Helen Sue Kagan ("Plaintiff") brings this Action, on behalf of herself and a class, alleging that Selene Finance L.P. ("Selene Finance") and Selene Ventures GP, LLC ("Selene Ventures," and collectively, "Defendants") engaged in unlawful credit and collection practices in violation of the Fair Debt Collection Practices Act ("FDCPA"), 15 U.S.C. § 1692 et seq. (Dkt. No. 1.) Before the Court is Defendants' Motion To Dismiss the Complaint pursuant to Federal Rule of Civil Procedure 12(b)(6) (the "Motion"). (Dkt. No. 29.) For the following reasons, the Motion is granted in part and denied in part.

I. Background

A. Factual Background

The following facts are drawn from Plaintiff's Complaint and are taken as true for the purpose of resolving the instant Motion.
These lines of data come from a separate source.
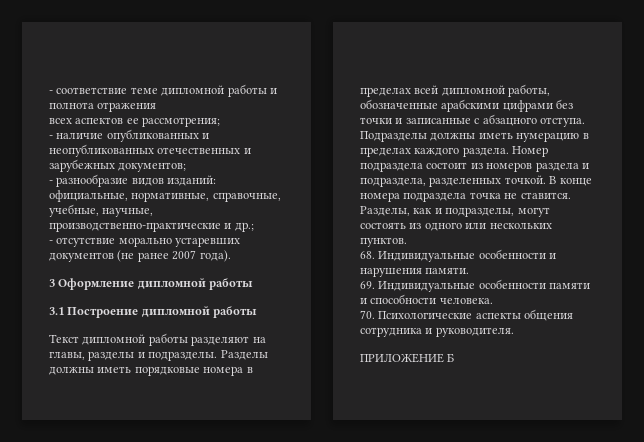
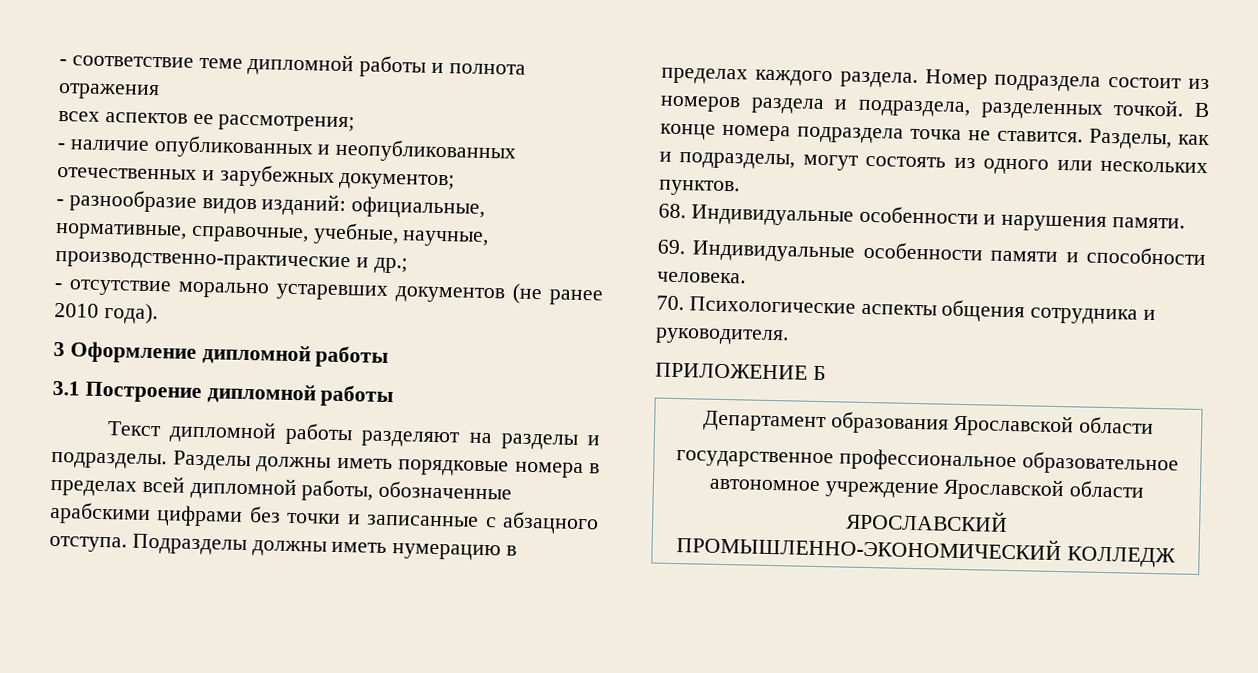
- - отсутствие морально устаревших документов (не ранее 2007 года).
+ - отсутствие морально устаревших документов (не ранее 2010 года).
- Текст дипломной работы разделяют на главы, разделы и подразделы.
+ Текст дипломной работы разделяют на разделы и подразделы.
+ Департамент образования Ярославской области
+ государственное профессиональное образовательное автономное учреждение Ярославской области
+ ЯРОСЛАВСКИЙ ПРОМЫШЛЕННО-ЭКОНОМИЧЕСКИЙ КОЛЛЕДЖ

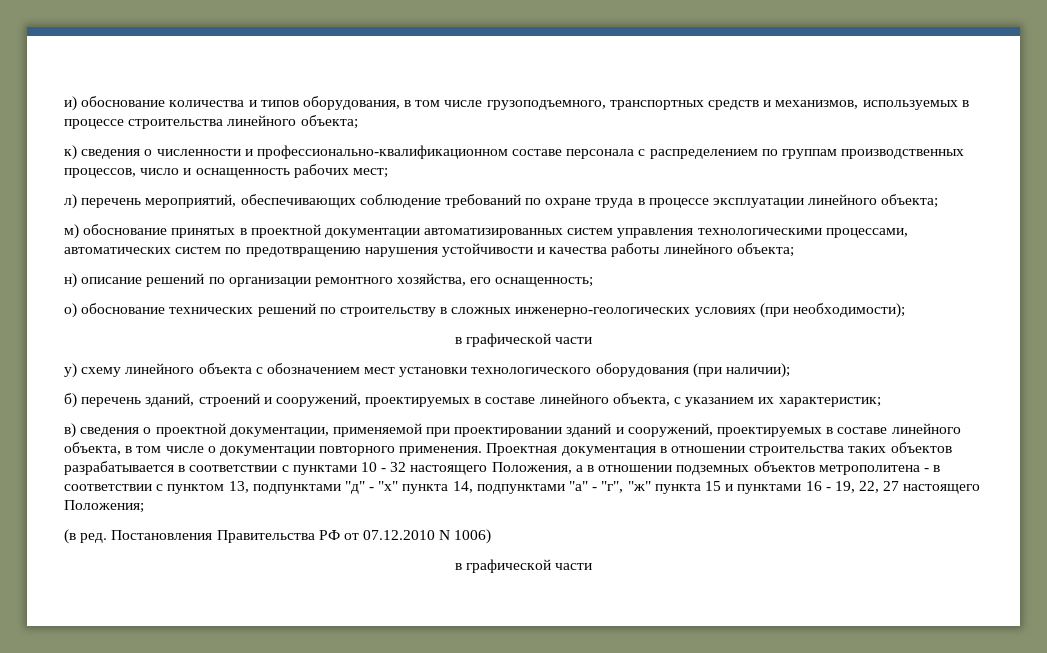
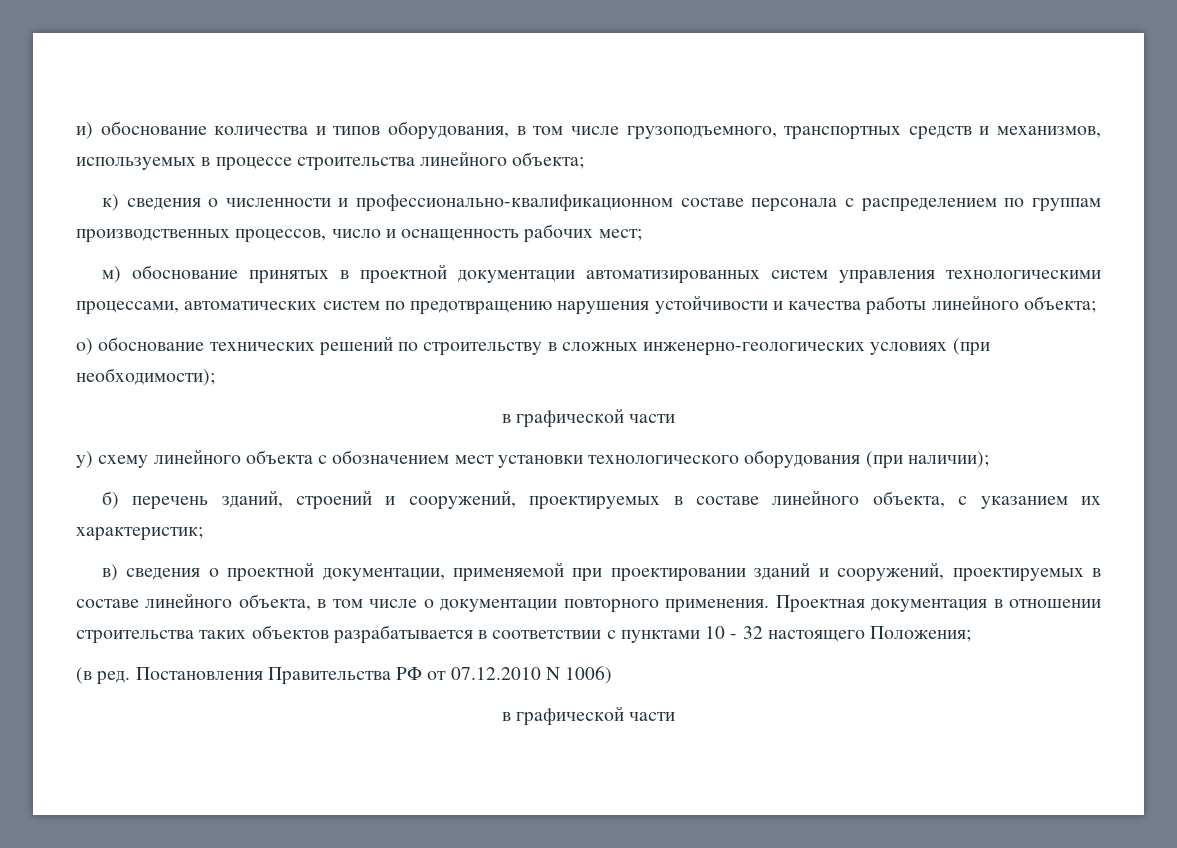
- л) перечень мероприятий, обеспечивающих соблюдение требований по охране труда в процессе эксплуатации линейного объекта;
- н) описание решений по организации ремонтного хозяйства, его оснащенность;
- Проектная документация в отношении строительства таких объектов разрабатывается в соответствии с пунктами 10 - 32 настоящего Положения, а в отношении подземных объектов метрополитена - в соответствии с пунктом 13, подпунктами "д" - "х" пункта 14, подпунктами "а" - "г", "ж" пункта 15 и пунктами 16 - 19, 22, 27 настоящего Положения;
+ Проектная документация в отношении строительства таких объектов разрабатывается в соответствии с пунктами 10 - 32 настоящего Положения;

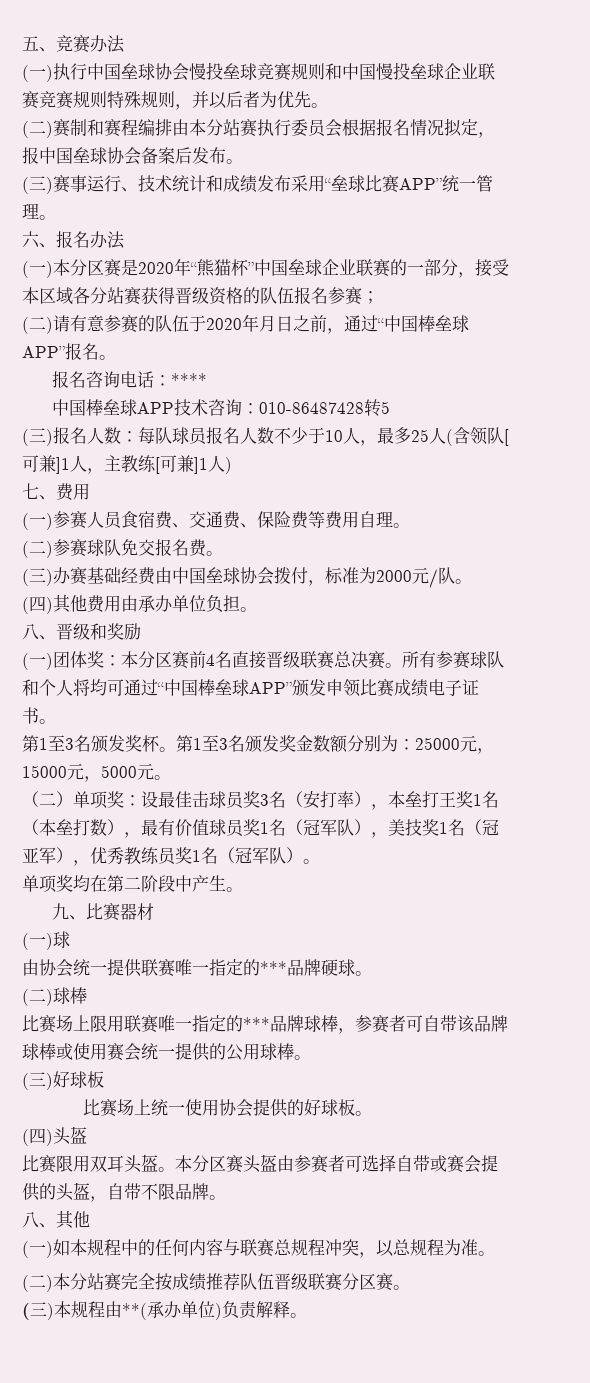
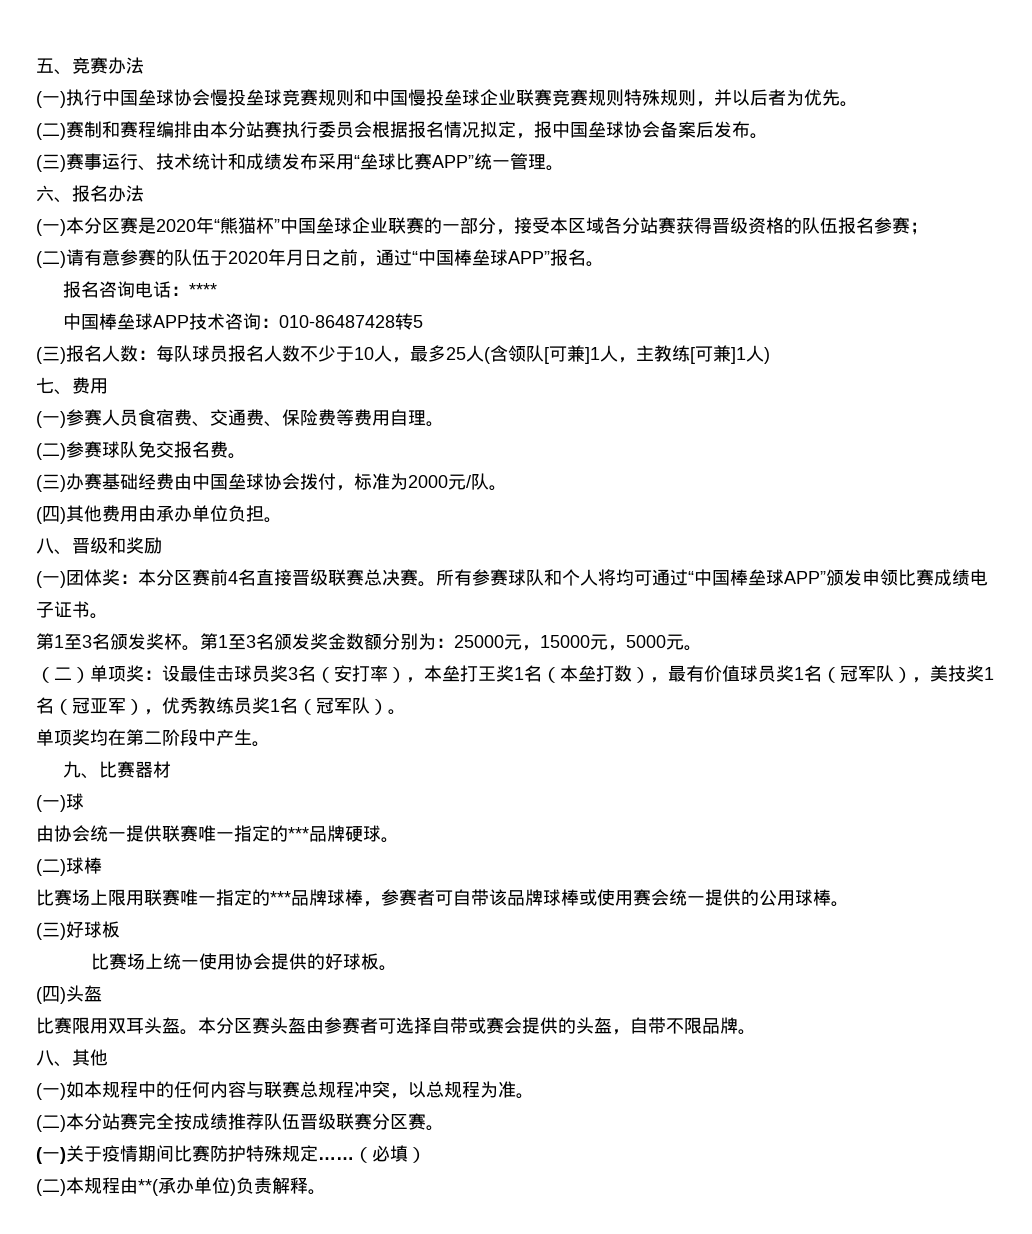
- (三)本规程由**(承办单位)负责解释。
+ (一)关于疫情期间比赛防护特殊规定……（必填）
+ (二)本规程由**(承办单位)负责解释。

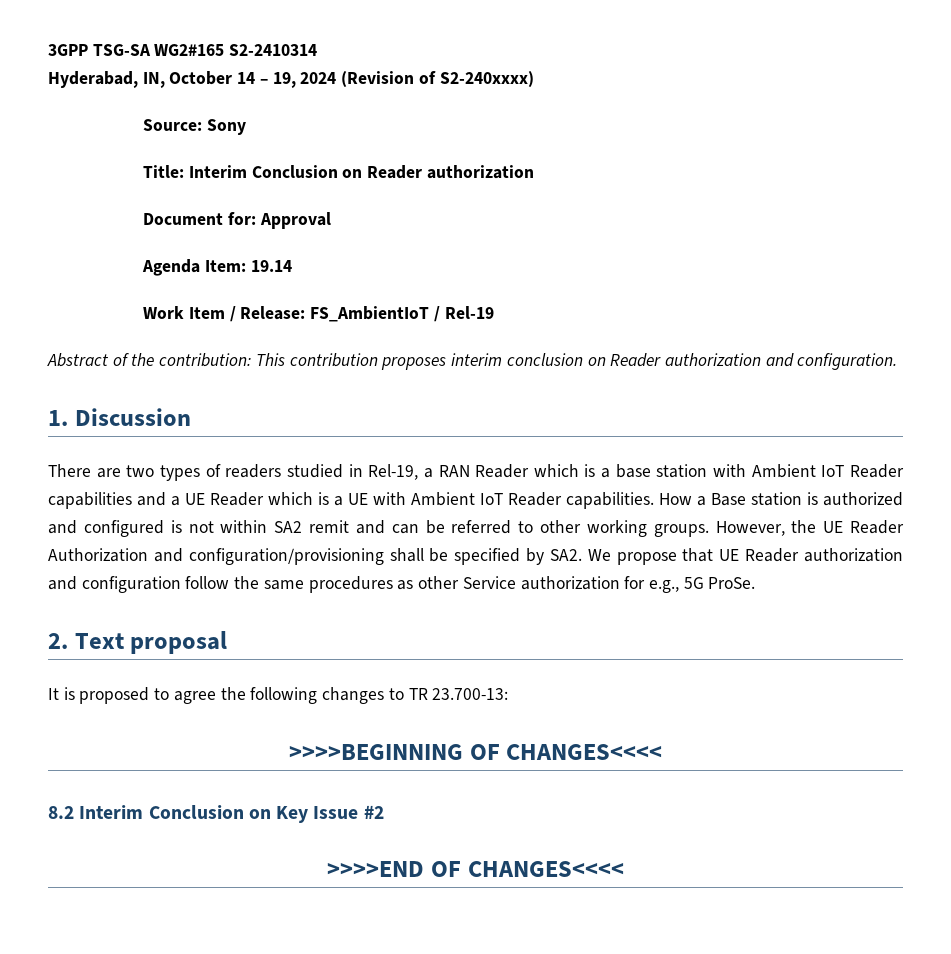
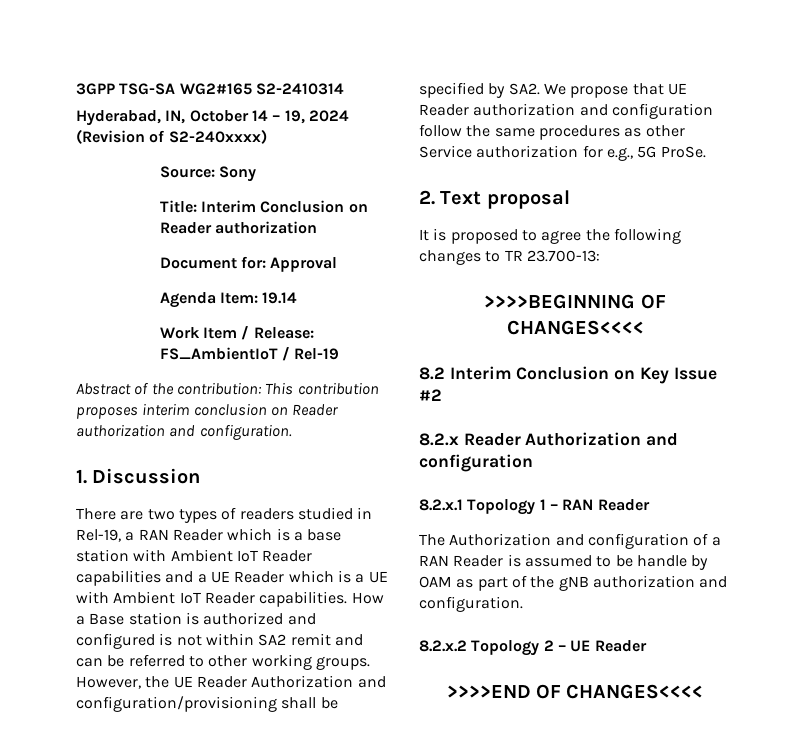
+ 8.2.x Reader Authorization and configuration
+ 8.2.x.1 Topology 1 – RAN Reader
+ The Authorization and configuration of a RAN Reader is assumed to be handle by OAM as part of the gNB authorization and configuration.
+ 8.2.x.2 Topology 2 – UE Reader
The Court also properly considers the documents attached to the Complaint. See Kalyanaram v. Am. Ass'n of Univ. Professors at N.Y. Inst. of Tech., Inc., 742 F.3d 42, 44 n.1 (2d Cir. 2014) (explaining that on a Rule 12(b)(6) motion, a court "may consider the complaint as well as any written instrument attached to the complaint as an exhibit" (alteration and internal quotation marks omitted)).

Plaintiff is an individual who resides in a single-family home that she owns. (Compl. ¶ 4 (Dkt. No. 1).) Selene Finance is a limited partnership entity, (id. ¶ 5), and a "special servicer" of residential mortgages, (id. ¶ 6). Selene Finance was established in October 2007 to service nonperforming and subperforming residential mortgage loans, i.e., to collect delinquent debts. (Id. ¶ 8.) By 2012, it expanded into servicing prime mortgage loans. (Id. ¶ 9.) Selene Finance regularly acquires delinquent loans, (id. ¶ 11), and then attempts to collect such loans through use of the mails and telephone system, (id. ¶ 12). Selene Ventures is a limited liability company and the general partner of Selene Finance. (Id. ¶ 14.)

The Complaint defines "special servicer" as one that specializes in servicing delinquent loans. (Compl. ¶ 7.)

According to the Complaint, Selene Finance is a debt collector as defined in the FDCPA. (Compl. ¶ 13.)

Selene Finance has been attempting to collect from Plaintiff a residential mortgage debt incurred for personal, family, or household purposes. (Id. ¶ 15, 17.) The debt was in default at the time Selene Finance first became involved with it. (Id. ¶ 16.) On or about September 4, 2014, Selene Finance sent Plaintiff a letter regarding her debt, intended as the "Notice of Debt" required by § 1692g (the "Notice"). (Id. ¶¶ 18-20; see also id. Ex. A ("Notice").) Subsequently, on or about September 18, 2014, Selene Finance sent Plaintiff a letter seeking a loan modification. (Compl. ¶ 21; see also id. Ex. B (outlining loss mitigation and foreclosure alternative programs).) On September 30, 2014, Selene Finance sent Plaintiff another letter regarding her loan payments. (Compl. ¶ 22; see also id. Ex. C (advising Plaintiff to contact the Loan Resolution Department if she were having trouble making payments).) On or about October 1, 2014, Plaintiff submitted a written debt dispute. (Compl. ¶ 23; see also id. Ex. D.) Thereafter, Selene Finance acknowledged the receipt of Plaintiff's letter and provided a timeline for Selene Finance's response. (Compl. ¶ 24; see also id. Ex. E.) On or about October 28, 2014, Selene Finance sent Plaintiff a "Notice of Default and Intent to Accelerate." (Compl. ¶ 25; see also id. Ex. F.)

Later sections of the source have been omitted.